Beethoven encountered the french cellist Jean-Louis Duport in Berlin after the man had fled the French Revolution in 1796. Duport’s playing, which impressed Voltaire into claiming he’d transformed an ox into a nightingale, left a similar impression on a young Beethoven. The German composed his first two cello sonatas for Duport and himself to perform at the Prussian court for Friedrich Wilhelm the second.
At the time, cello sonatas didn’t exist as such, and there’s no precedent for the first two by Beethoven. They were early works published as Opus 5, and very much an opportunity for the young composer to experiment and to showcase the talents of Jean-Louis Duport..
Next, to a woman who had an enormous impact on composers of the twentieth century, and was the first woman to conduct many of the world’s major orchestras. Nadia Boulanger early on gave up composing her own music…she felt she had no strong talent as a composer, but what she did have was an incredible talent in teaching how to compose. She taught both in the US and England, from Julliard to the Royal School in Music, and influenced generations of composers, including Aaron Copland, Astor Piazzolla and Philip Glass. She also taught many famous musicians, from Daniel Barenboim to John Eliot Gardiner.
One of the few works we hear today by Nadia Boulanger is her three pieces for Cello and Piano. She herself had been a student of Gabriel Fauré, and these miniatures span the world of the late 19th century style and the music that was to come in the 20th century in Paris.
"If I had known that it was possible to compose such a concerto for the cello, I would have tried it myself!"
- Johannes Brahms
The irony is that Brahms studied the cello as a young man, and at this point had written two Sonatas for Cello, a Concerto for Violin and Cello, and a Trio for Clarinet, Cello and Piano, so he was absolutely not a stranger to the instrument. Brahms was also a fiendish perfectionist…it’s often said he destroyed more works than he published.

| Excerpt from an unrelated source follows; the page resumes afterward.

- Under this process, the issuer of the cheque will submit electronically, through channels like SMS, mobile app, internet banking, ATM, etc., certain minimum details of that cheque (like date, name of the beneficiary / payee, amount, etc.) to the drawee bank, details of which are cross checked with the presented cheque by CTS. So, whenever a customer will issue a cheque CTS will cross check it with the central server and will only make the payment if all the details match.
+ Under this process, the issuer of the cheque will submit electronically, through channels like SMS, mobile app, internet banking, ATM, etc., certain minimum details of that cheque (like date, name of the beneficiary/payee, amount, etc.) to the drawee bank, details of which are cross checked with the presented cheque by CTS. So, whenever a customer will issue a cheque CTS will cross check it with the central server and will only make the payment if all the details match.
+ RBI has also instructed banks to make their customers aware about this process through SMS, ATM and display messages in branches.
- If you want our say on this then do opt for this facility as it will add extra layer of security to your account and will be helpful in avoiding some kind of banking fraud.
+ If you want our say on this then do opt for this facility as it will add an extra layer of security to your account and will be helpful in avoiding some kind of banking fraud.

Whether or not that’s true, the two Cello Sonatas he left us are the greatest in the repertoire, and largely unmatched until the 20th century and those by Shostakovich.
The first cello sonata was begun just before his move to Vienna in 1862. This is the Brahms at the height of his compositional mastery…the one of the long beard and portly stomach. The sonata is set in E minor and begins with typical Brahmsian melancholy, but works its way into a kind of instrumental duel between the cello and piano with a density of writing he was famous for. He was also a master composer of the piano, and this work is an equal partnership between the instruments.
Lying at the core of this work is a deep homage to Bach.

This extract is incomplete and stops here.